**** Study material

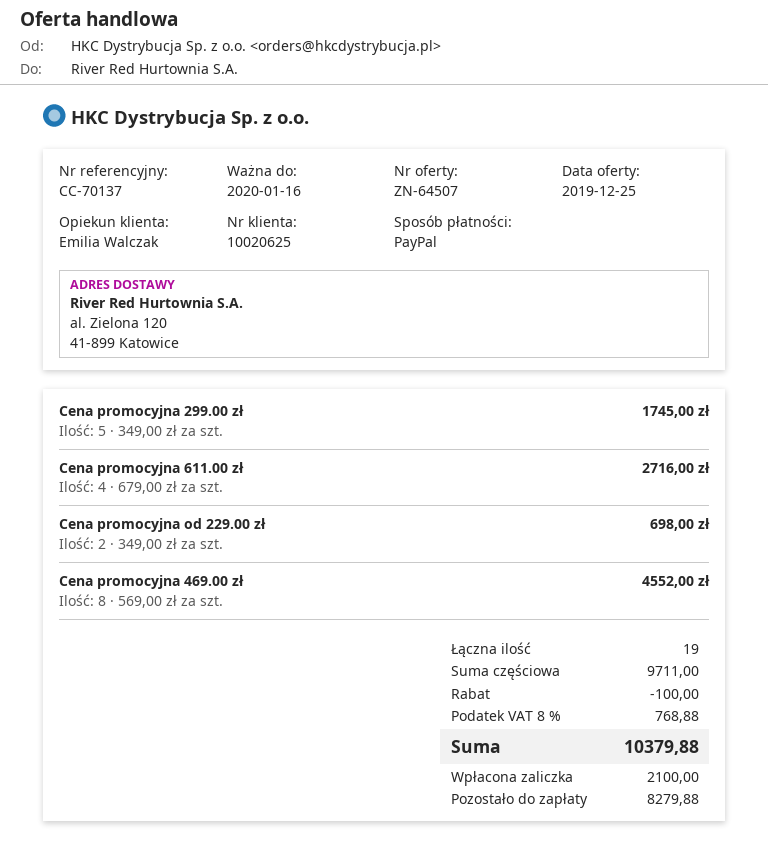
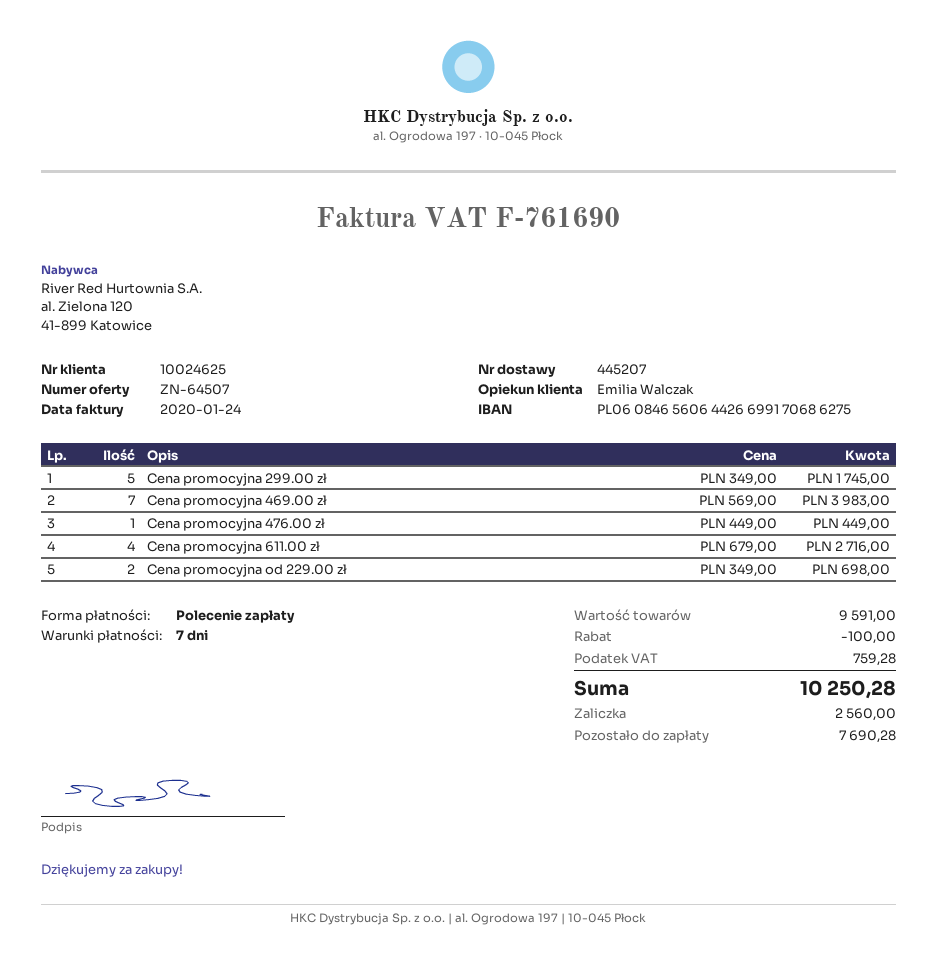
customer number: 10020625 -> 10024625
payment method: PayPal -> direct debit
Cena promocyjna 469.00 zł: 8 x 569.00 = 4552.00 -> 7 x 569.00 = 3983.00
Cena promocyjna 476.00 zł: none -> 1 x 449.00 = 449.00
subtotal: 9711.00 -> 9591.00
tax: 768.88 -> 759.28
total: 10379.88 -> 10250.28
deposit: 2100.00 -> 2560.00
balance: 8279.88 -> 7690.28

********

> _Task_
Output the entries above verbatim. Omit the images.

> _Solution for this exercise_
customer number: 10020625 -> 10024625
payment method: PayPal -> direct debit
Cena promocyjna 469.00 zł: 8 x 569.00 = 4552.00 -> 7 x 569.00 = 3983.00
Cena promocyjna 476.00 zł: none -> 1 x 449.00 = 449.00
subtotal: 9711.00 -> 9591.00
tax: 768.88 -> 759.28
total: 10379.88 -> 10250.28
deposit: 2100.00 -> 2560.00
balance: 8279.88 -> 7690.28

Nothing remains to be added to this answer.